My friend is going again to ——[1]
for his sake I have but one reason to
regret it -- at that place he contracts
intimacies with people of vulgar man-
ners
-- they have no recommendation
even to himself but that servility
of servileyy flattering him -- & my
friend
has vanity -- therefore he listens
with too much complacency -- why
would you expose the weak side of
your character to young +[2] by
forcing him to tell you what had
been said in your favor -- such a
question, & such information from
any real, sincere, & approved friend,
would have no impropriety -- let
me intreat my friend that you will
/ except to such -- neither boast to --
nor search for compts. from.



[3]
      I have been made very unhappy since
we met, but it is in your power to make
it paʃs away as the transient cloud
shew me no more particular attention
destroy my letters immediately if
you real feel for me as a Brother
for my sake destroy immediately all
I write I do not doubt yr honor

(hover over blue text or annotations for clarification;
red text is normalised and/or unformatted in other panel)


Notes


 1. The place is Windsor (see GEO/ADD/3/82/49).
 2. Hamilton employs a cross for William Ramus, for whom see GEO/ADD/3/82/26 p.1 n.2. In GEO/ADD/3/82/58, the Prince refers to Ramus as 'the Little Liar'.
 3. The text on p.2 is written vertically on the left-hand side of the page.

Normalised Text



10th.
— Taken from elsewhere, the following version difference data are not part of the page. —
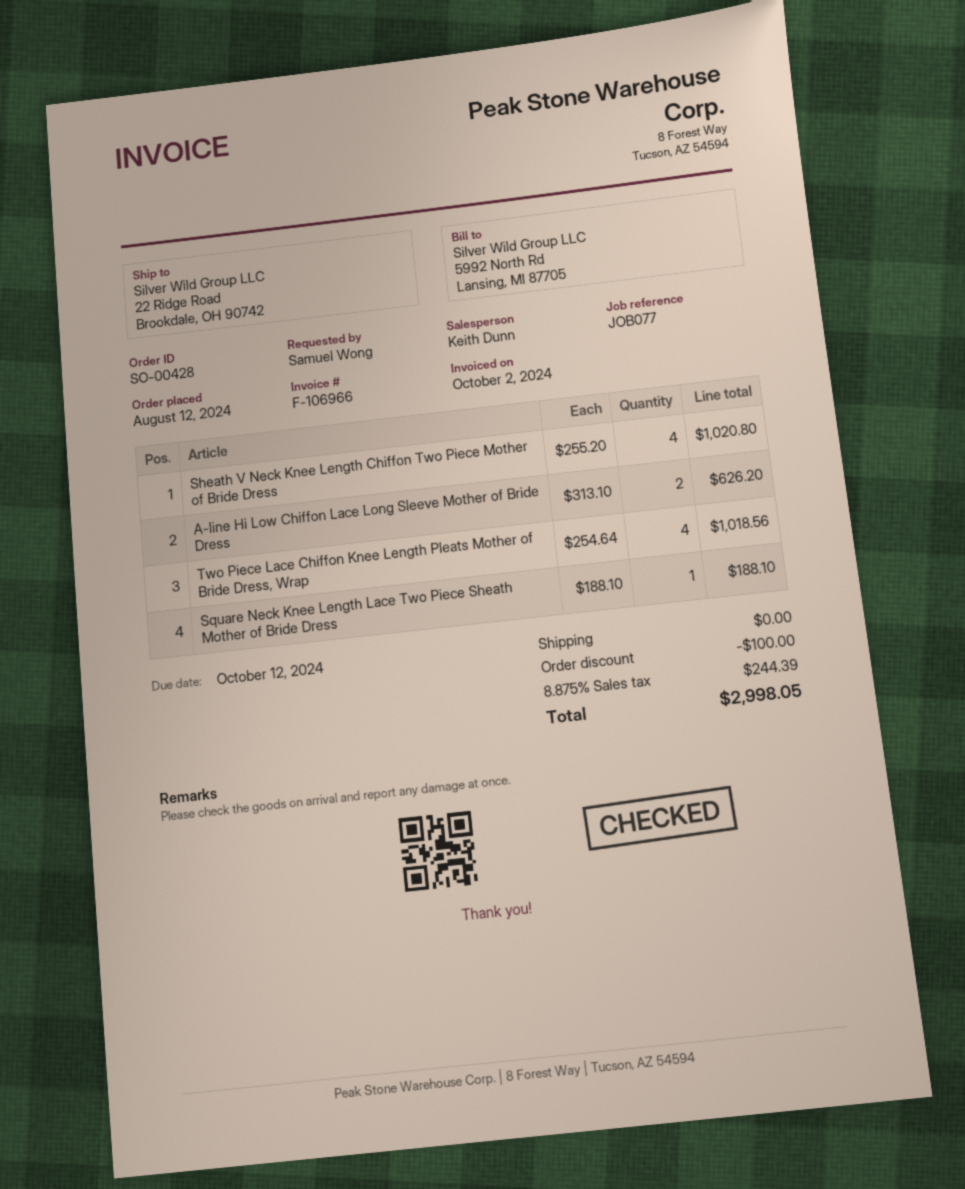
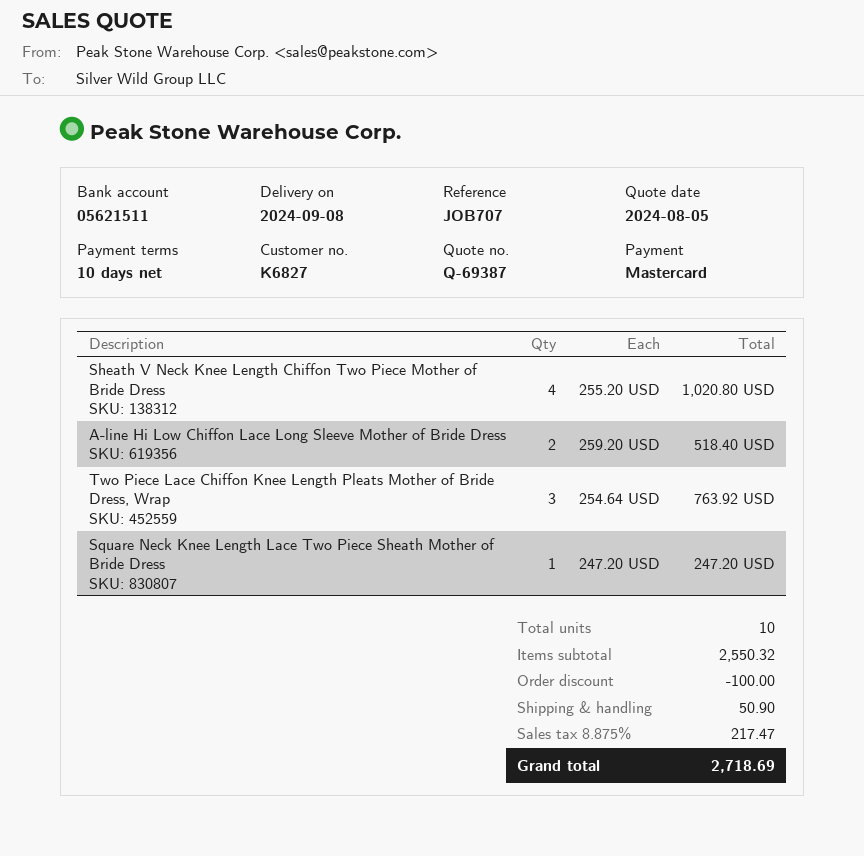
reference: JOB077 -> JOB707
A-line Hi Low Chiffon Lace Long Sleeve Mother of Bride Dress: 2 x 313.10 = 626.20 -> 2 x 259.20 = 518.40
Two Piece Lace Chiffon Knee Length Pleats Mother of Bride Dress, Wrap: 4 x 254.64 = 1018.56 -> 3 x 254.64 = 763.92
Square Neck Knee Length Lace Two Piece Sheath Mother of Bride Dress: 1 x 188.10 = 188.10 -> 1 x 247.20 = 247.20
shipping: 0.00 -> 50.90
tax: 8.875% = 244.39 -> 8.875% = 217.47
total: 2998.05 -> 2718.69

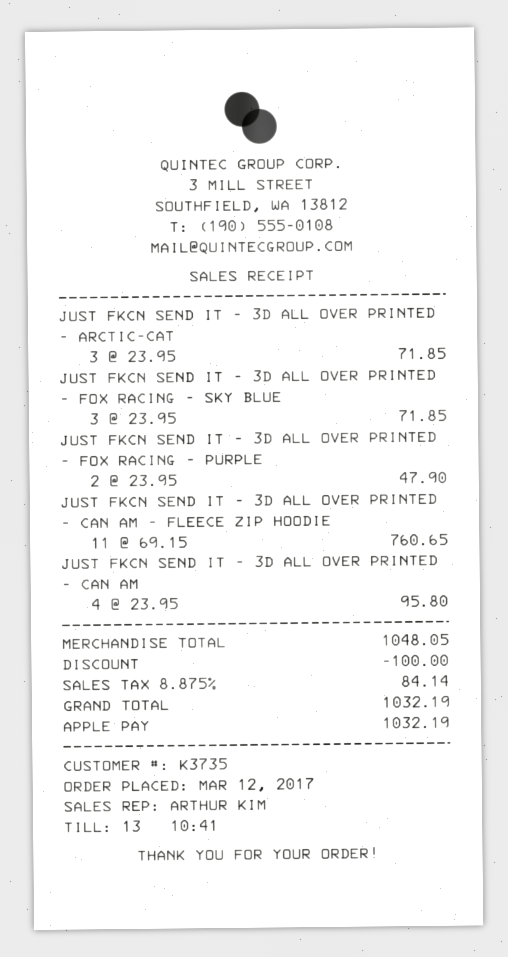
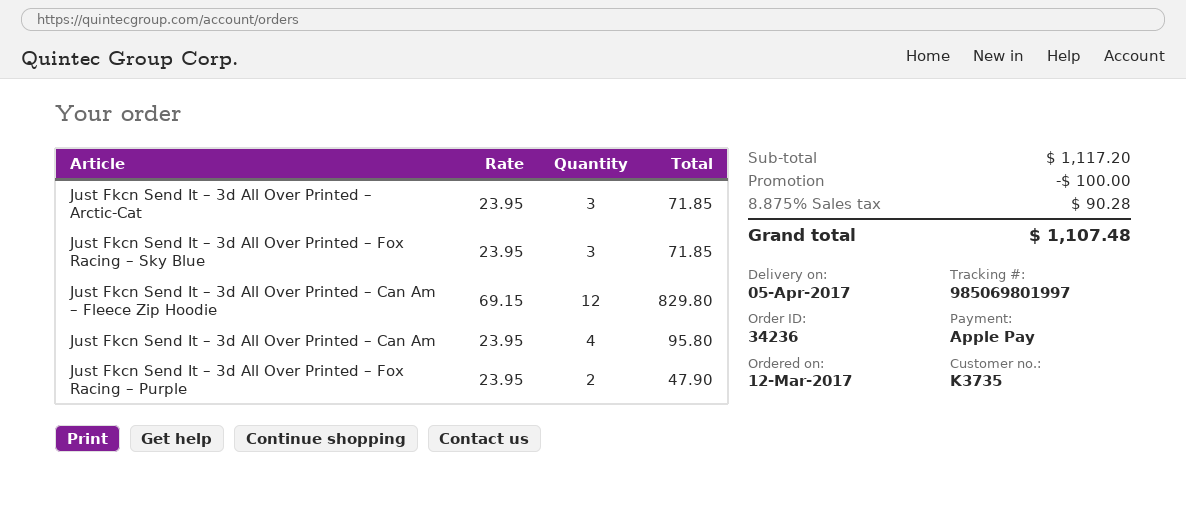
JUST FKCN SEND IT – 3D ALL OVER PRINTED – CAN AM – FLEECE ZIP HOODIE: 11 x 69.15 = 760.65 -> 12 x 69.15 = 829.80
subtotal: 1048.05 -> 1117.20
tax: 8.875% = 84.14 -> 8.875% = 90.28
total: 1032.19 -> 1107.48

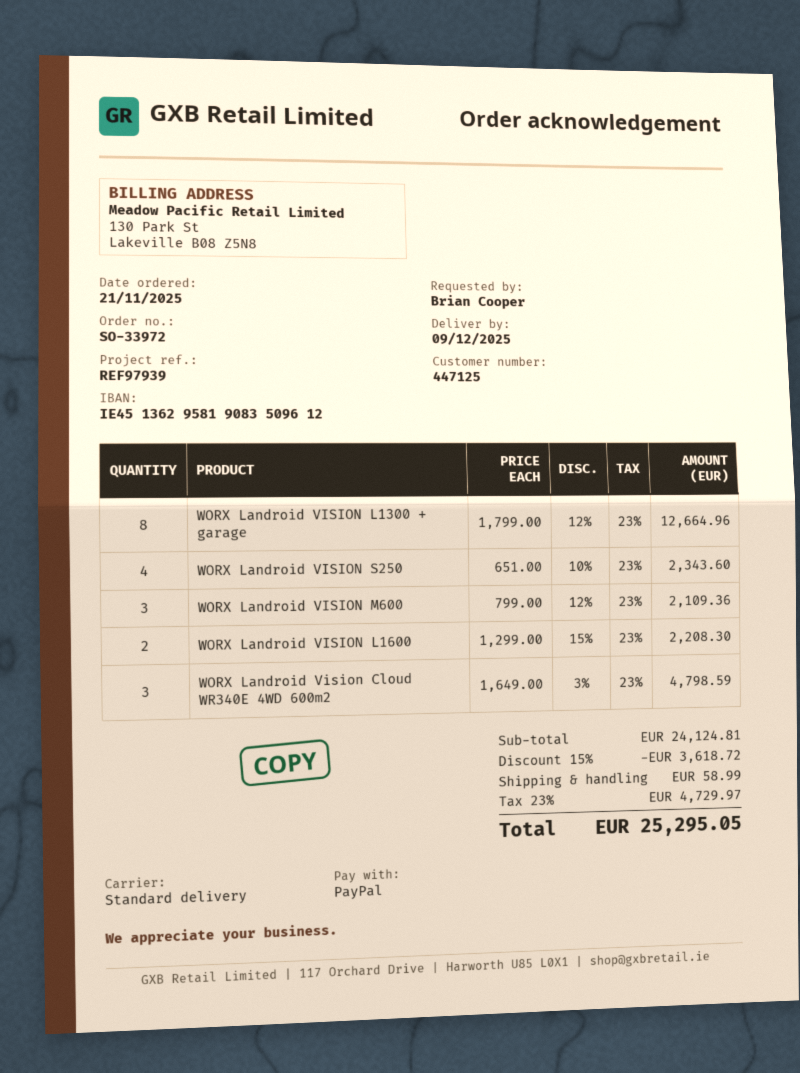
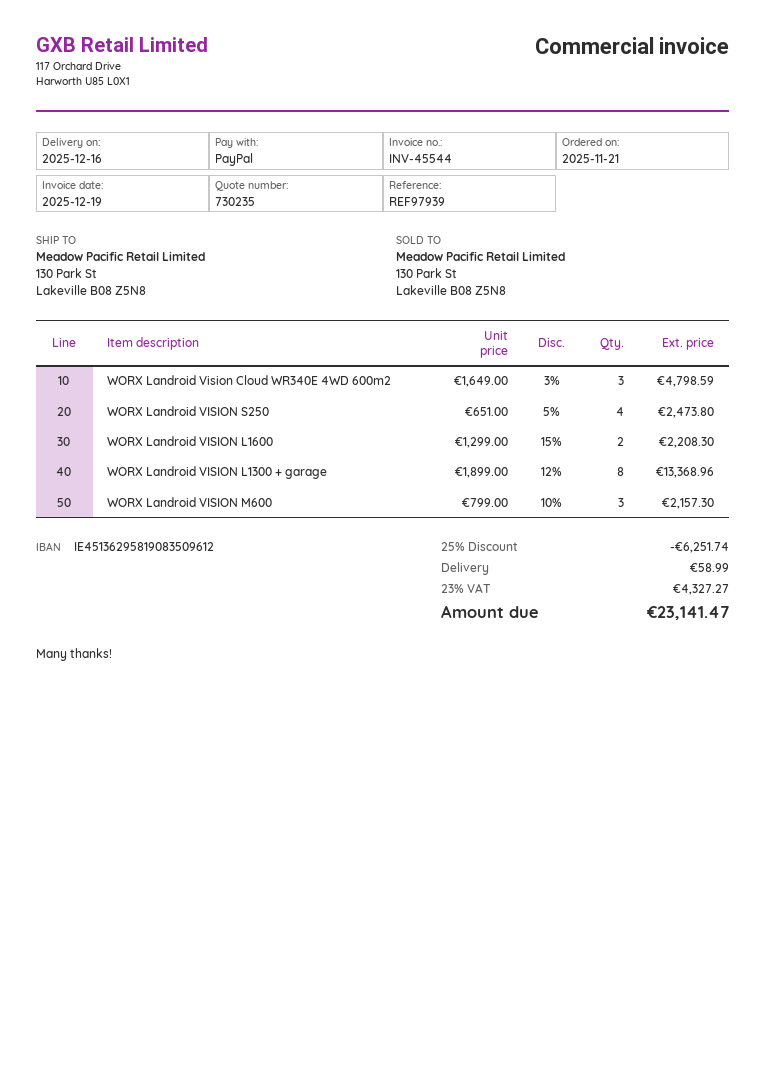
delivery date: 2025-12-09 -> 2025-12-16
WORX Landroid VISION L1300 + garage: 8 x 1799.00 - 12% = 12664.96 -> 8 x 1899.00 - 12% = 13368.96
WORX Landroid VISION S250: 4 x 651.00 - 10% = 2343.60 -> 4 x 651.00 - 5% = 2473.80
WORX Landroid VISION M600: 3 x 799.00 - 12% = 2109.36 -> 3 x 799.00 - 10% = 2157.30
discount: 15% = 3618.72 -> 25% = 6251.74
tax: 23% = 4729.97 -> 23% = 4327.27
total: 25295.05 -> 23141.47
October

My friend is going again to Windsor
for his sake I have but one reason to
regret it -- at that place he contracts
intimacies with people of vulgar manners
-- they have no recommendation
even to himself but that
of servilely flattering him -- & my
friend has vanity -- therefore he listens
with too much complacency -- why
would you expose the weak side of
your character to young + by
forcing him to tell you what had
been said in your favour -- such a
question, & such information from
any real, sincere, & approved friend,
would have no impropriety -- let
me entreat my friend that you will
/ except to such -- neither boast to --
nor search for compliments from.




      I have been made very unhappy since
we met, but it is in your power to make
it pass away as the transient cloud
show me no more particular attention
destroy my letters immediately if
you real feel for me as a Brother
for my sake destroy immediately all
I write I do not doubt your honour

(consult diplomatic text or XML for annotations, deletions, clarifications, persons,
quotations,
spellings, uncorrected forms, split words, abbreviations, formatting)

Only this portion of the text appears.